In bringing the instant petition alleging ineffective assistance of his appellate counsel, Lathan has the burden of showing that his counsel's alleged actions or omissions on direct appeal were so deficient that they fell measurably outside the range of professionally acceptable performance. See Granberry v. State , 919 So.2d 699, 700 (Fla. 5th DCA 2006). He must also demonstrate that this "deficiency in performance compromised the appellate process to such a degree as to undermine confidence in the correctness of the result." See id. (citing Mansfield v. State , 911 So.2d 1160, 1178 (Fla. 2005) ).

Lathan asserts that he has met both of these requirements, contending that had his counsel argued on direct appeal that under Walton3 the trial court fundamentally erred in failing to give the attempted manslaughter by act instruction, which is only one step removed from the convicted offense of attempted second-degree murder with a firearm, our court would have been required to reverse this conviction and remand for a new trial on this count.

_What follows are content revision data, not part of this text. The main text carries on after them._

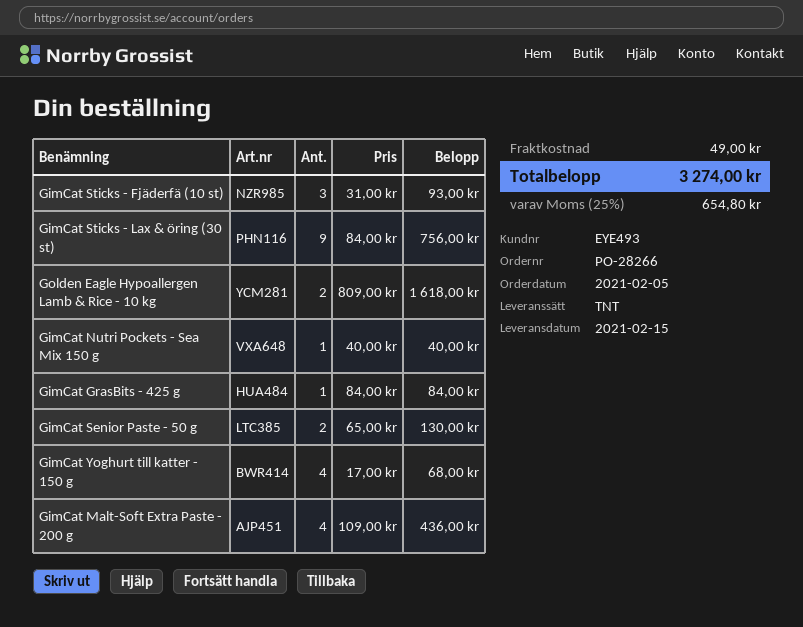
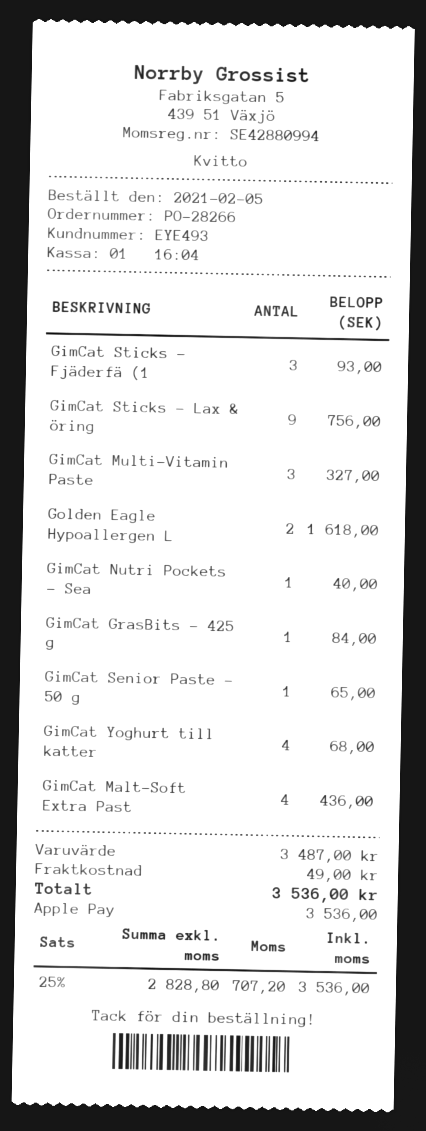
GimCat Senior Paste - 50 g: 2 for 130.00 -> 1 for 65.00
GimCat Multi-Vitamin Paste: none -> 3 for 327.00
tax: 25% = 654.80 -> 25% = 707.20
total: 3274.00 -> 3536.00

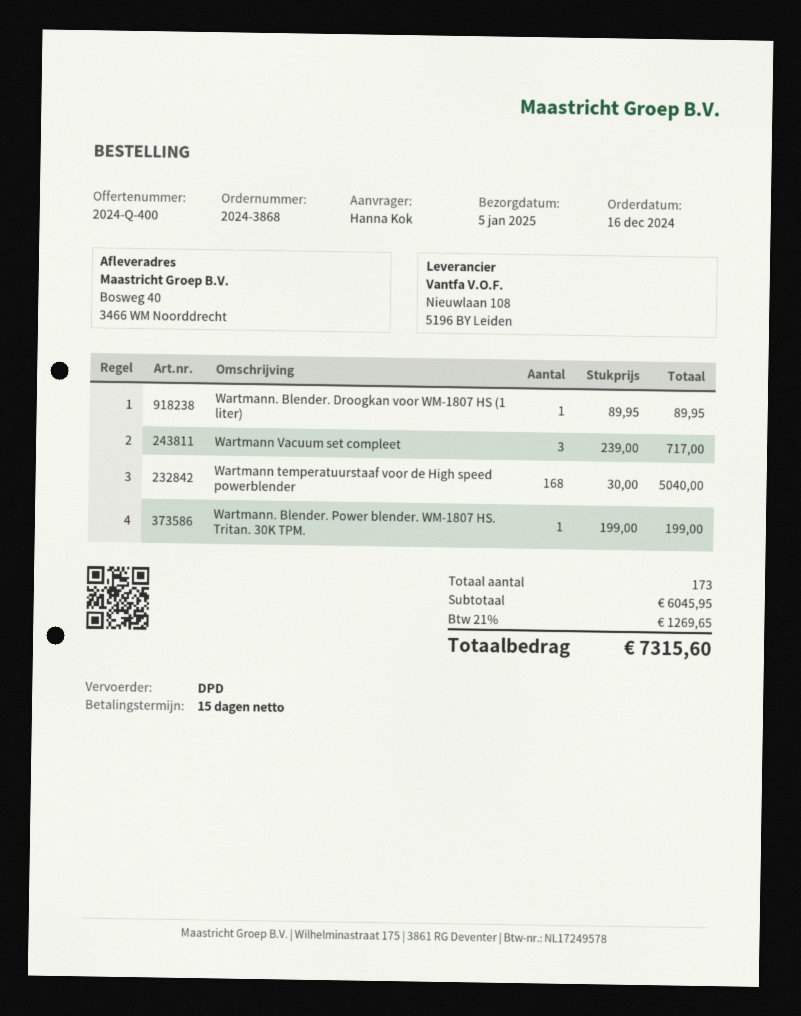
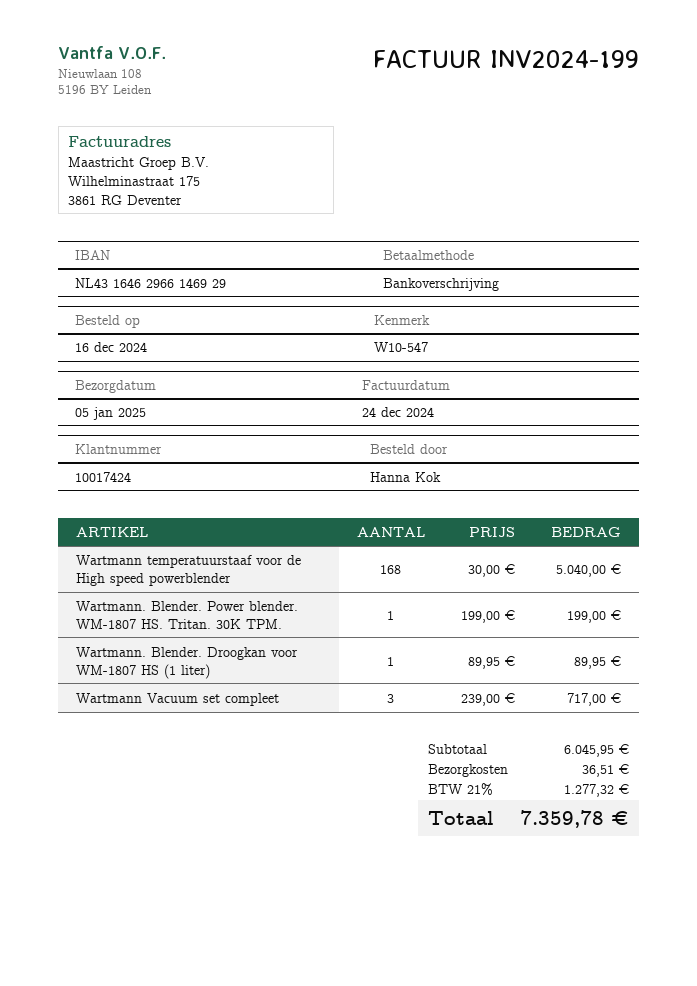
shipping: none -> 36.51
tax: 21% = 1269.65 -> 21% = 1277.32
total: 7315.60 -> 7359.78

During the trial, the very experienced trial judge asked both the prosecutor and defense counsel if either was requesting *1265any specific lesser included offense jury instructions and, if so, to which count or counts. For the charged crime of attempted first-degree murder at issue in count one, there are four category one, necessarily lesser included offenses-attempted second-degree murder, attempted manslaughter by act, attempted aggravated battery (intentionally causing great bodily harm), and attempted battery (intentionally causing bodily harm). See Fla. Std. Jury Instr. (Crim.) 6.2. The prosecutor responded that the State was requesting the lesser included offense instruction of attempted second-degree murder with a firearm. Defense counsel thereafter affirmatively represented to the court that he had no requests for any other lesser included offense jury instructions.